Summary of reported cases of spontaneously regressing solitary osteochondroma. ^{5 –7,9 –12}

Case report	No. of patients	Location of lesion	Type	Sex	Age at diagnosis	Time until regression
Sellink	1	Proximal tibia	S	M	8.5	3.5
Callan et al.	1	Proximal humerus	S	F	5	2
Merle et al.	1	Distal femur	S	M	6	7
Paling	1	Distal femur	P	M	9	2.5
Copeland et al.	2	Distal femur	S, P	M	11, 10	2, 2
Rosa et al.	1	Distal femur	S	M	13
Montgomery et al.	2	Proximal humerus, proximal tibia	S, P	M	11, 10	2, 3
Castriota-S et al.	1	Proximal humerus	S	F	5	3
Claikens et al.	1	Distal ulna	S	M	7	0.5
Revilla et al.	1	Proximal humerus	S	F	9	5
Yamamoto et al.	1	Proximal phalanx	S	M	3	7
Yanagawa et al.	1	Distal radius	S	F	7	1.5
Reston et al.	1	Distal femur	P	M	15	4
Choi et al.	1	Distal femur	S	M	12	0.5
Arkader et al.	1	Distal femur	P	F	12	6
Hoshi et al.	1	Proximal humerus	P	M	7	1.5
Yasuda et al.	1	Proximal tibia	S	M	8	3
Minami et al.	1	Distal tibia	S	F	6	2
Passanise et al.	4	Proximal humerus-3, distal femur	S	M	6, 7, 10, 12	3, 5, 2.5, 4
Capasso et al.	1	Distal femur	S	F	11	2.8
Hill et al.	1	Distal femur	S	M	6	2
Lee et al.	1	Distal femur	P	F	12	3
Our study	1	Proximal humerus	P	M	17	0.5

S: sessile; P: pedunculated; M: male; F: female.

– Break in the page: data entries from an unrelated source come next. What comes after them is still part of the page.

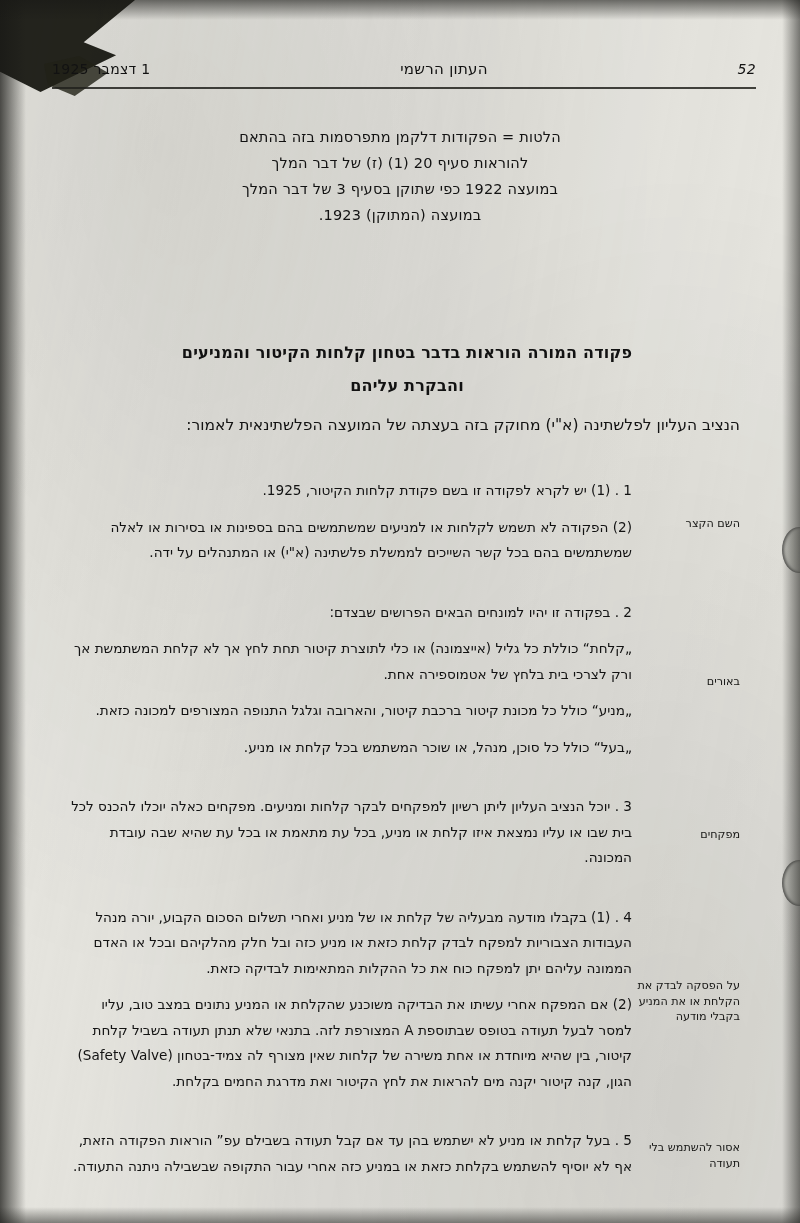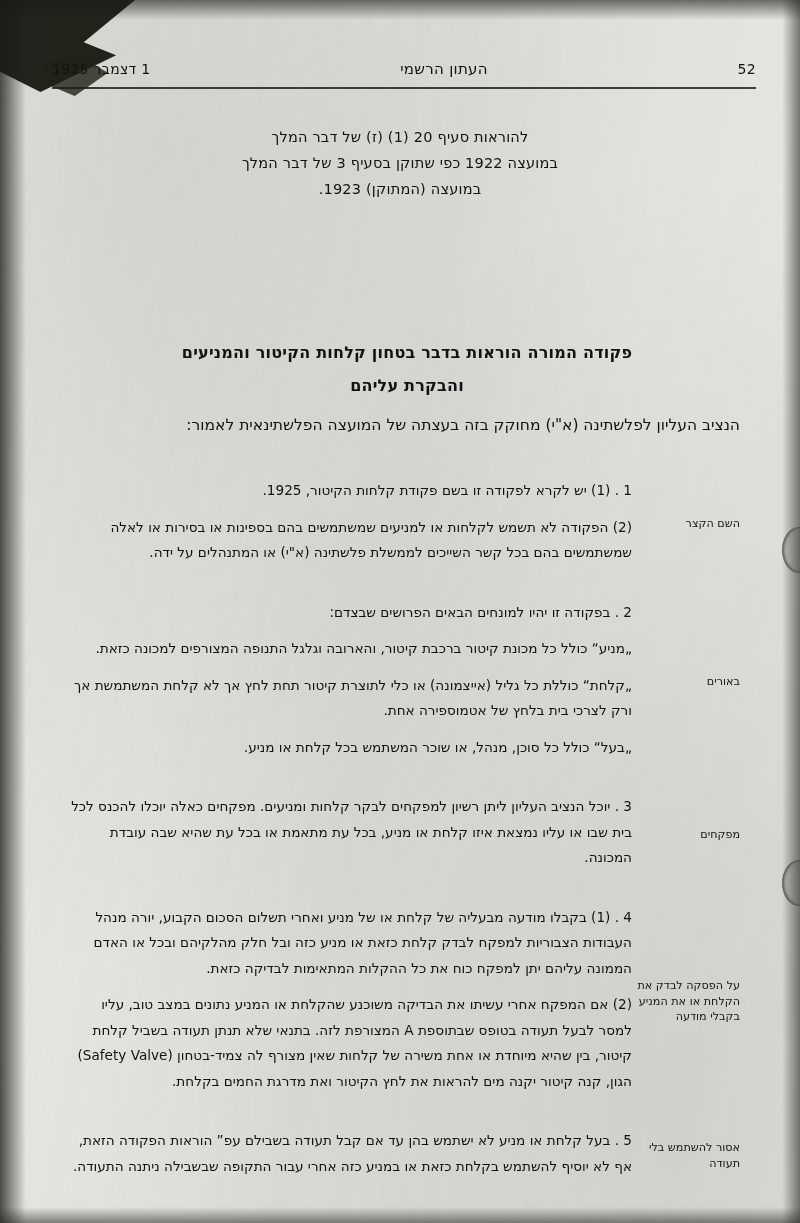--- a/index.html
+++ b/index.html
@@ -89,21 +89,21 @@
     left: 52px; right: 44px; top: 60px;
     height: 34px;
   }
   .hdr-row {
     display: flex;
     justify-content: space-between;
     align-items: baseline;
     font-size: 14.5px;
     letter-spacing: 0.3px;
   }
-  .hdr-right-num { direction: ltr; font-size: 14px; }
+  .hdr-right-num { direction: ltr; font-size: 14px; font-style: italic; }
   .hdr-center { font-size: 15px; }
   .hdr-left-date { direction: rtl; font-size: 14px; }
   .hdr-rule {
     margin-top: 9px;
     height: 2px;
     background: #2a2a26;
     opacity: 0.85;
   }
 
   
@@ -186,20 +186,21 @@
   <div class="header">
     <div class="hdr-row">
       <div class="hdr-right-num">52</div>
       <div class="hdr-center">העתון הרשמי</div>
       <div class="hdr-left-date">1 דצמבר 1925</div>
     </div>
     <div class="hdr-rule"></div>
   </div>
 
   <div class="meta">
+    <div>הלטות = הפקודות דלקמן מתפרסמות בזה בהתאם</div>
     <div>להוראות סעיף 20 (1) (ז) של דבר המלך</div>
     <div>במועצה 1922 כפי שתוקן בסעיף 3 של דבר המלך</div>
     <div>במועצה (המתוקן) 1923.</div>
   </div>
 
   <div class="title">
     <div>פקודה המורה הוראות בדבר בטחון קלחות הקיטור והמניעים</div>
     <div>והבקרת עליהם</div>
   </div>
 
@@ -213,22 +214,22 @@
         <p class="para">(2)  הפקודה לא תשמש לקלחות או למניעים שמשתמשים בהם בספינות או בסירות או לאלה שמשתמשים בהם בכל קשר השייכים לממשלת פלשתינה (א"י) או המתנהלים על ידה.</p>
       </div>
       <div class="sec-note">השם הקצר</div>
     </div>
 
     <div class="blk-gap"></div>
 
     <div class="section">
       <div class="sec-text">
         <p class="para">2 .   בפקודה זו יהיו למונחים הבאים הפרושים שבצדם:</p>
+        <p class="para">„קלחת“ כוללת כל גליל (אייצמונה)  או  כלי לתוצרת קיטור תחת לחץ אך לא קלחת המשתמשת אך ורק לצרכי בית בלחץ של אטמוספירה אחת.</p>
         <p class="para">„מניע“ כולל כל מכונת קיטור ברכבת קיטור, והארובה וגלגל התנופה המצורפים למכונה כזאת.</p>
-        <p class="para">„קלחת“ כוללת כל גליל (אייצמונה)  או  כלי לתוצרת קיטור תחת לחץ אך לא קלחת המשתמשת אך ורק לצרכי בית בלחץ של אטמוספירה אחת.</p>
         <p class="para">„בעל“ כולל כל סוכן, מנהל, או שוכר המשתמש בכל קלחת או מניע.</p>
       </div>
       <div class="sec-note">באורים</div>
     </div>
 
     <div class="blk-gap"></div>
 
     <div class="section">
       <div class="sec-text">
         <p class="para">3 .   יוכל הנציב העליון ליתן רשיון למפקחים לבקר קלחות ומניעים. מפקחים כאלה יוכלו להכנס לכל בית שבו או עליו נמצאת איזו קלחת או מניע, בכל עת מתאמת או בכל עת שהיא שבה עובדת המכונה.</p>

This case report adds to the available evidence that the osteochondroma can actually resolve spontaneously, supporting one of the theories of trauma causing regression. Secondly, this case report would help treating physicians in discussing treatment option for these lesions and considering a conservative approach for asymptomatic patients, thereby reducing unnecessary surgery and its related complications.